遊星よりの昆虫軍X/ジョン・スラデック

遊星よりの昆虫軍X (ハヤカワ文庫SF)

遊星よりの昆虫軍X (ハヤカワ文庫SF)


1989年。


スラデックといえばB級作家の王様というイメージが強い。パロディや膨大な雑学、パズル好きといった属性が要素要素を過剰にし、またそういう所が読者の目につきやすいために、肯定的な意味でのB級作家を拝命してしまった。それは余技活動の本格ミステリ『黒い霊気』、『見えないグリーン』でも見られたが、SFである本書も例に漏れない。


実をいうとこの作品、ストーリーらしいストーリーなどほとんど無い。

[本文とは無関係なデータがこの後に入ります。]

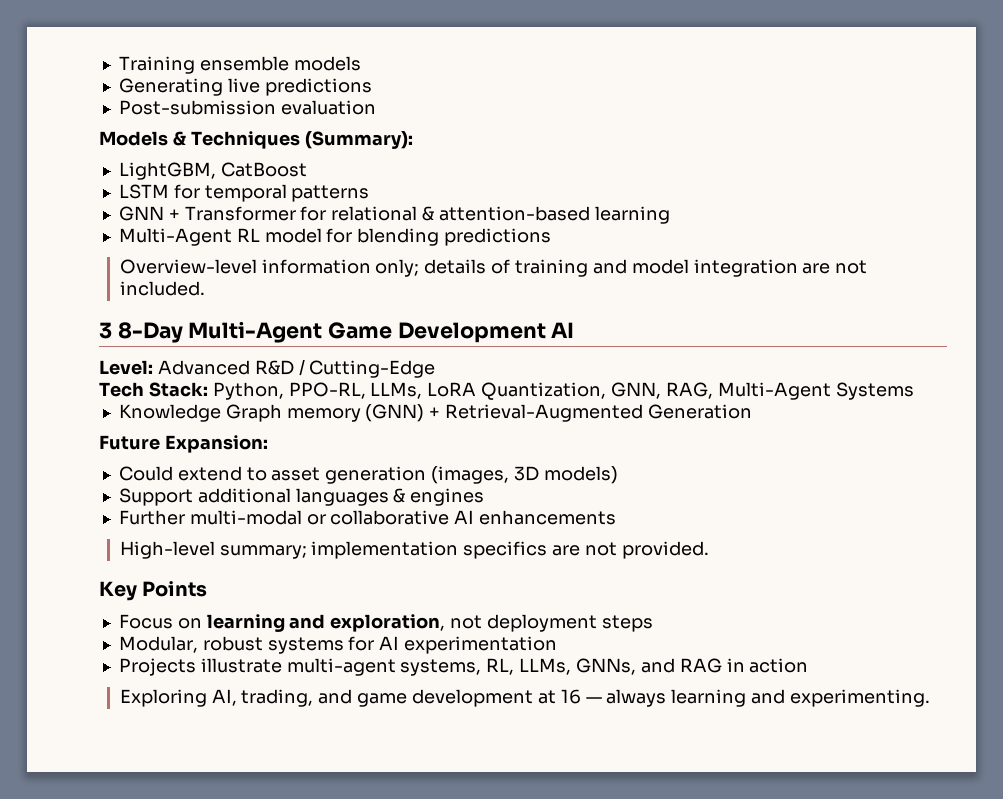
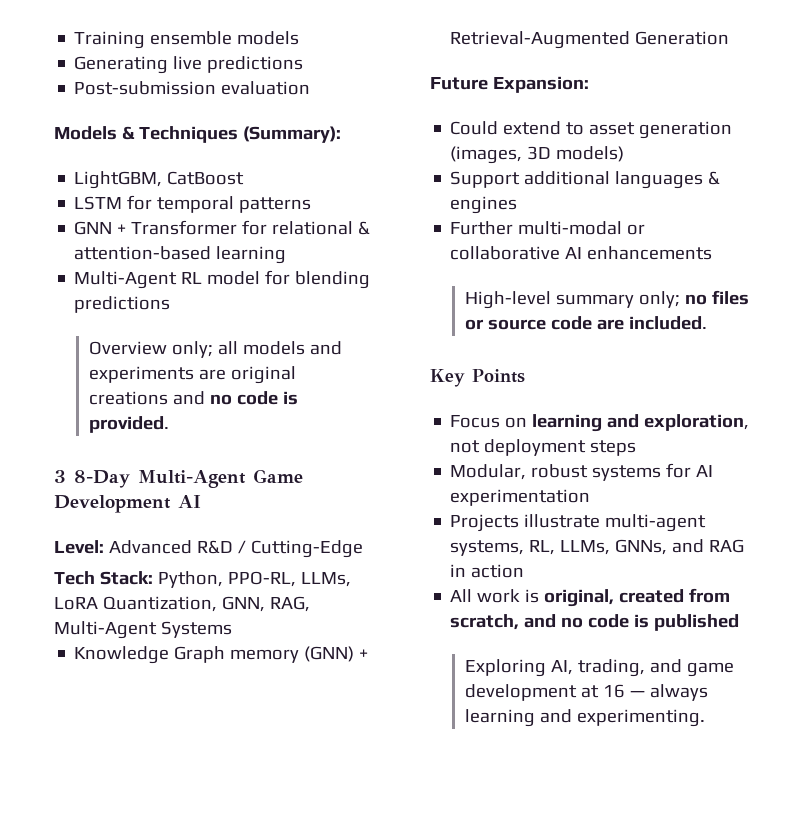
- Overview-level information only; details of training and model integration are not included.
+ Overview only; all models and experiments are original creations and no code is provided.
- High-level summary; implementation specifics are not provided.
+ High-level summary only; no files or source code are included.
+ All work is original, created from scratch, and no code is published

ワイドスクリーン・コミック(この呼び名からしてもはやパロディ)と形容されるほどのギャグの奔流が淡々と主人公の日常を狂わせていくのを追うだけ。フィナーレに至るまで何かの冗談だと思うようなギャグ尽くしなので、とっつきにくい読者もいるかもしれない。

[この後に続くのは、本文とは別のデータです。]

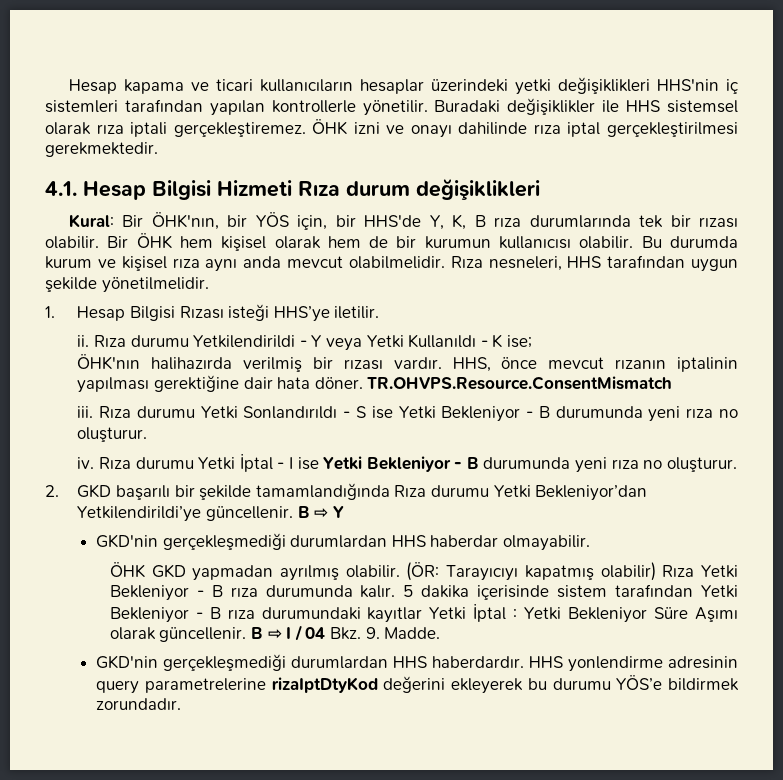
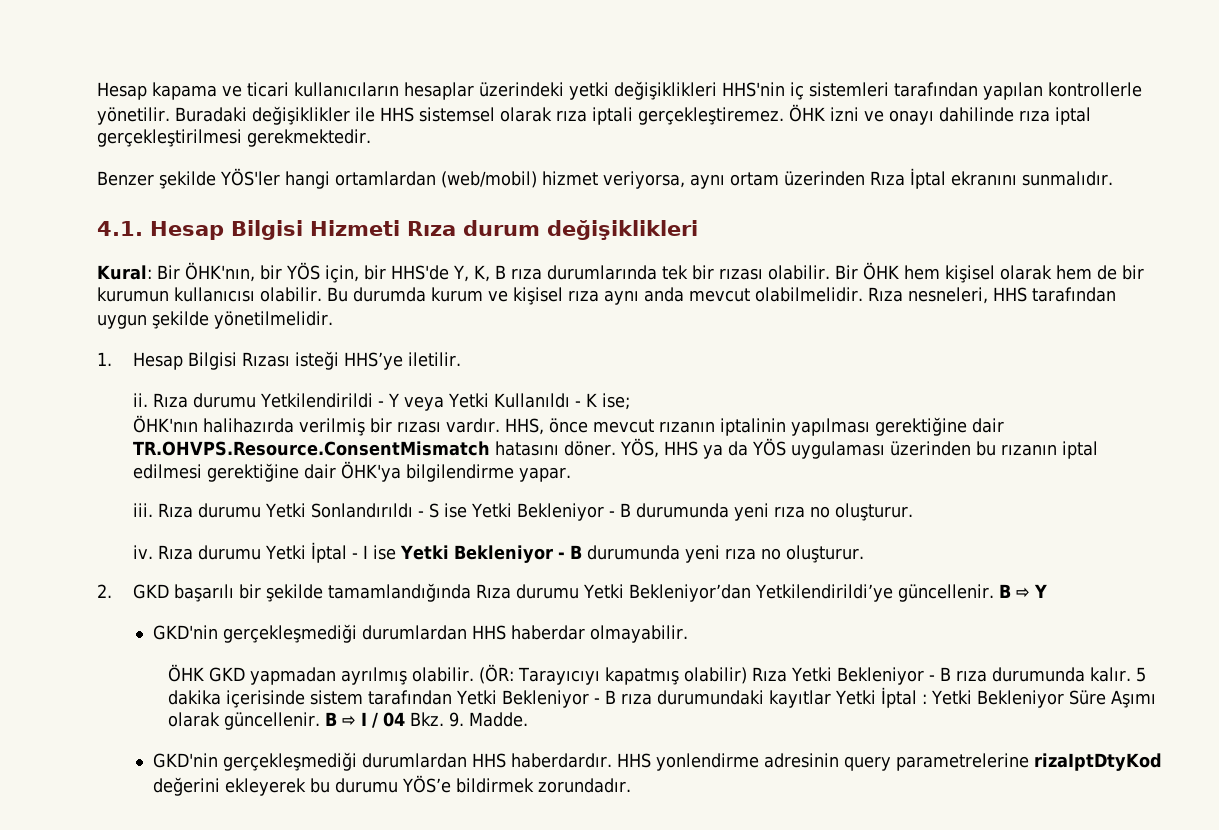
+ Benzer şekilde YÖS'ler hangi ortamlardan (web/mobil) hizmet veriyorsa, aynı ortam üzerinden Rıza İptal ekranını sunmalıdır.
- HHS, önce mevcut rızanın iptalinin yapılması gerektiğine dair hata döner. TR.OHVPS.Resource.ConsentMismatch
+ HHS, önce mevcut rızanın iptalinin yapılması gerektiğine dair TR.OHVPS.Resource.ConsentMismatch hatasını döner. YÖS, HHS ya da YÖS uygulaması üzerinden bu rızanın iptal edilmesi gerektiğine dair ÖHK'ya bilgilendirme yapar.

しかし、確かにギャグの奔流をただただ笑うだけという楽しみ方もあるのだが(実際、スラデックらしい捻くれた、それでいて計算されているギャグは面白い)、その奔流から浮かび上がるシリアスなテーゼも素晴らしく、内容はハードなのにさらりと語られている。例えばROBOT→TOBOR(綴りを逆転)→To be or(生きるか死ぬか)といった言葉遊びもさらりと流されてはいるが、ラストのある結末を示唆しているかのような重大な哲学が隠されている。

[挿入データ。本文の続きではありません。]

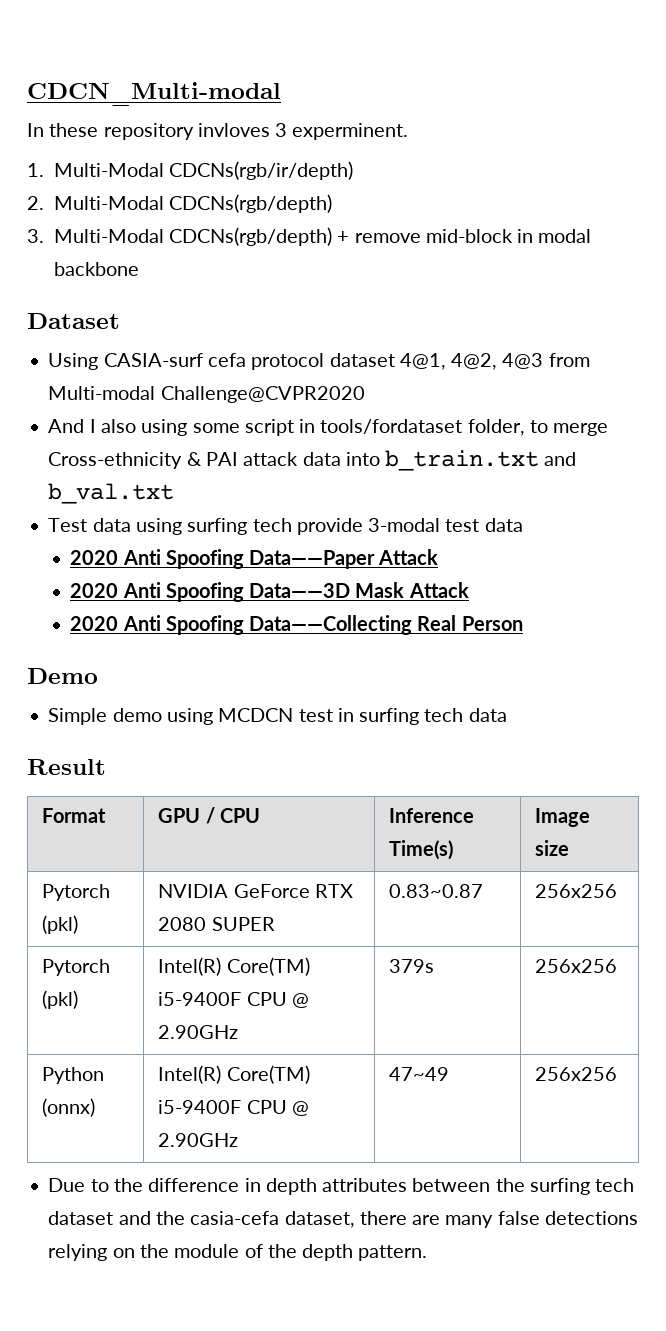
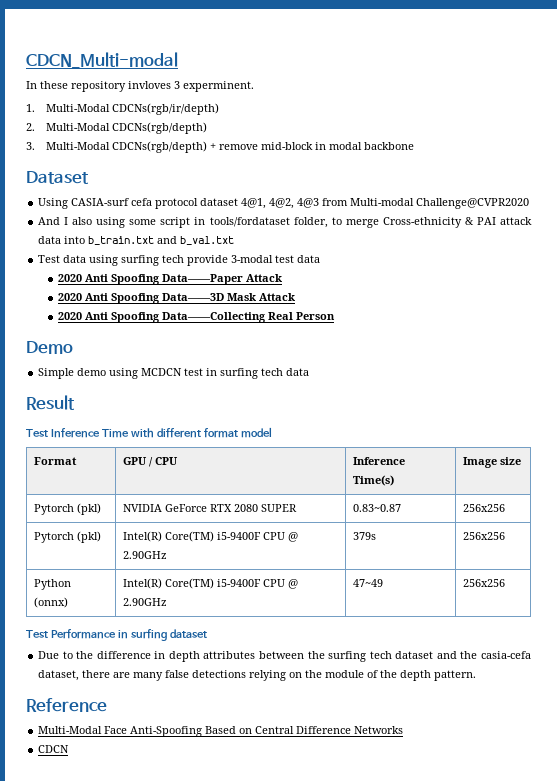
+ Test Inference Time with different format model
+ Test Performance in surfing dataset
+ Reference
+ Multi-Modal Face Anti-Spoofing Based on Central Difference Networks
+ CDCN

ギャグなのか、シリアスなのかどうも掴みにくい作家だが、どちらの面も超一流なので、どう読んでも楽しめる。SFでしか知らない人にはサッカレイ・フィンシリーズを読んで欲しいし、ミステリでしか知らない人には本書を読んで欲しい。


追記:アシモフのロボットシリーズを読んでいる人にはなおお薦め。